Abgesehen von Nansen, der sich als ehemaliger Nationalsozialist losgesagt hat (nicht wie Nolde, der auch kein Malverbot hatte, sondern aus der Reichskulturkammer augeschlossen wurde und keine Bilder mehr verkaufen oder ausstellen durfte), versucht Lenz anhand der älteren Geschwister Siggis eine dem Nationalsozialismus und dem Krieg entgegenstehende junge Generation zu zeichnen. Sein Bruder Klaas verstümmelt sich selbst, um nicht in den Krieg zu müssen, flieht aus einem Militärlazarett, wird bei einem englischen Tieffliegerangriff schwer verletzt, überlebt jedoch, um nach dem Krieg als Fotograf tätig zu werden. Seine Schwester fühlt sich einem Hamburger Akkordeonspieler zugetan, den die Eltern als "Zigeuner" abqualifizieren.

Insgesamt ist es eine sehr an den Haaren herbeigezogene Geschichte. Das Handeln von Siggi und dessen Vater wird versucht, psychologisch zu deuten, zu einer Erklärung kommt es nicht.
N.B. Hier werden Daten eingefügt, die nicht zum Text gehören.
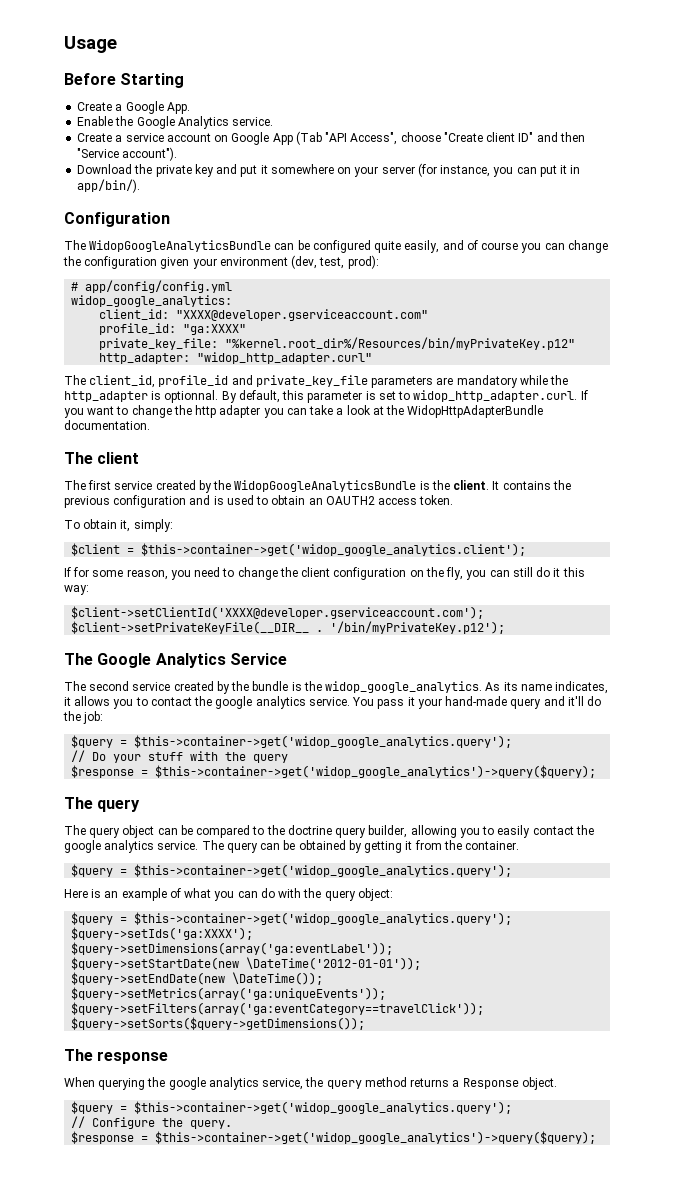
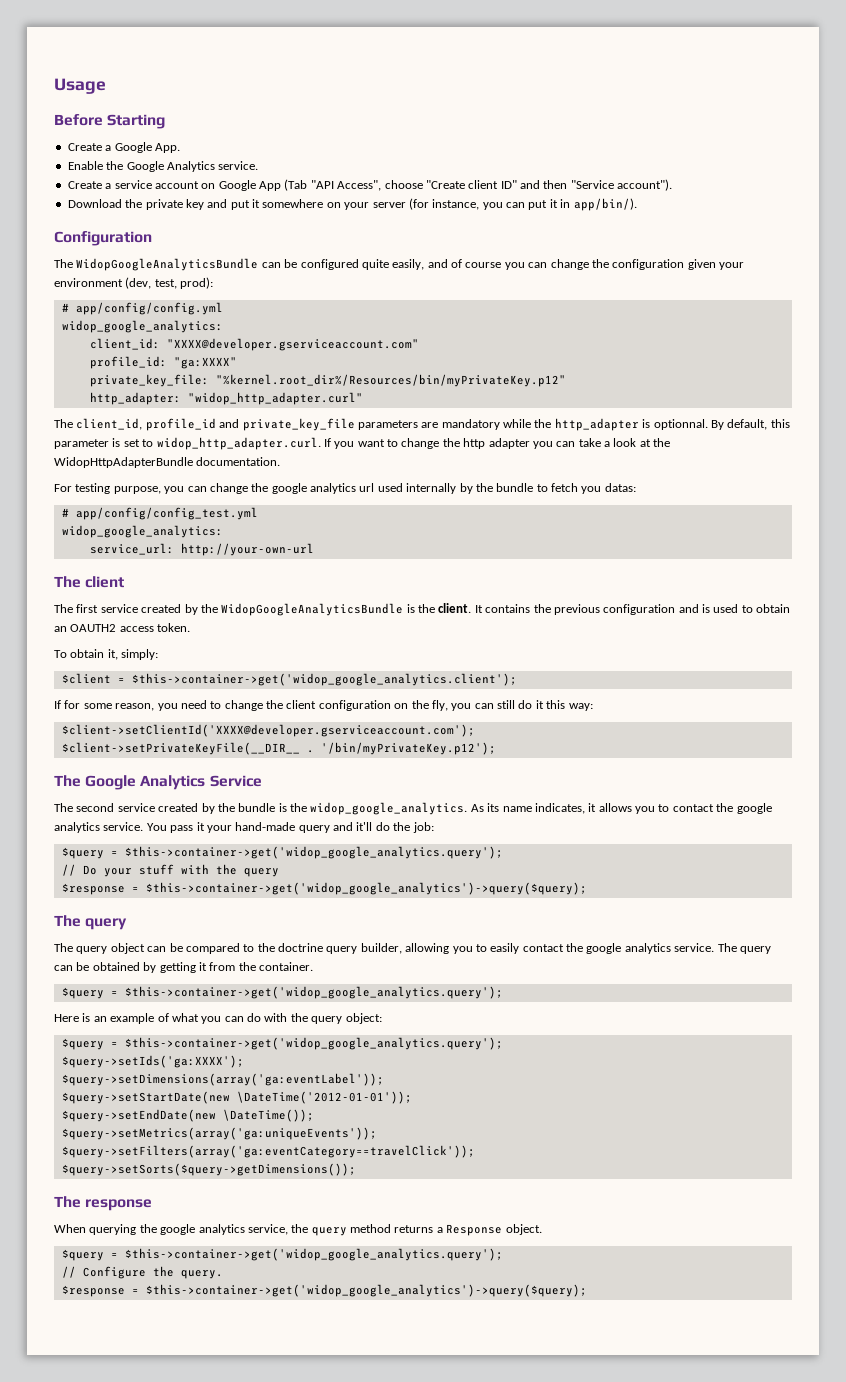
+ For testing purpose, you can change the google analytics url used internally by the bundle to fetch you datas:
+ # app/config/config_test.yml
+ widop_google_analytics:
+ service_url: http://your-own-url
Lenz lässt Unmengen an internationalen Psycholgen in der Besserungsanstalt aufmarschieren, aber zu mehr als echten und erfundenen schlagwortartigen "Diagnosen" kommt es nicht (weder bei Sohn noch bei Vater). Auch der Siggi begleitende Psychologiestudent Wolfgang Mackenroth schreibt nur eine trockene Lebensgeschichte und erklärt das "Retten-Müssen" Siggis als "Jepsen-Phobie". Und um diesen Ansatz wieder zu relativieren, hat Siggi auch einen Sammelwahn von Schlössern und Schlüsseln (hat nichts mit Rettung zu tun, sondern nun ist Siggi wiederum ein manischer Sammler). Es scheint, als ob Lenz eine psychologische Erklärung suchen, aber nicht finden würde. So lässt er Siggi am Ende eine Begründung für sein Eingesperrtsein finden: Er sei in der Besserungsanstalt anstelle der Alten, der Täter, da diese sich nicht mehr "umtrimmen" lassen können und auch "unabkömmlich" seien.
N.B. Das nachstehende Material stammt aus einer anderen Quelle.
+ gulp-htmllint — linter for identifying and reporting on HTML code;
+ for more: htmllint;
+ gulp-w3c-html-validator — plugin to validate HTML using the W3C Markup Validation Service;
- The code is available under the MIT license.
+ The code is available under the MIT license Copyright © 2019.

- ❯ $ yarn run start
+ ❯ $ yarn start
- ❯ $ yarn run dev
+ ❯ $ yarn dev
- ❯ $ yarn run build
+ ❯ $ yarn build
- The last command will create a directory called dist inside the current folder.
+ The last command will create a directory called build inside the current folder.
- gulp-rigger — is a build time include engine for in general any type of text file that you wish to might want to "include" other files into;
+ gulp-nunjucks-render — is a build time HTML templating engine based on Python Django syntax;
So bleibt der Vater und Dorfpolizist "ein ewiger Ausführer", ein Mann, der ohne Auftrag nur ein "halber Mensch" sei, für den "brauchbare Menschen sich fügen müssen", der nur seine Pflicht tue, der dem Maler zeigen werde, "dass Verbote für alle gemacht seien" (Nansen bricht das Verdunkelungsverbot), der Drang zur Pflichterfüllung sei ein "Tick". Aus dem Mund Nansens ist Pflicht etwas Bedrohliches, die Opfer fordere und vor der sich andere in Acht nehmen müssen, sobald von Pflicht die Rede ist.

Und warum manche Leute Zukunftsvisionen haben, erschließt sich nur mehr sehr schwer. Einzig der Wendehals, ein Redakteur einer NS-Kunstzeitschrift, aus der Nansen ausgeschlossen worden ist, hat sehr viel Fleisch und Blut: Er taucht nach dem Krieg bei Nansen auf, die Zeitschrift hat einen neuen Namen, und will ihn wieder gewinnen. Nansen lehnt angeekelt ab.

Auch wenn der Roman ein großer Erfolg war, nach über 50 Jahren erscheint er mir nicht der ganz große Wurf eines Epochenromans zu sein. Dazu gibt es zu viele Leerläufe und eine zum Teil nur schwer nachvollziehbare Charakterentwicklung der Figuren. Sie bleiben letztlich flach gezeichnet.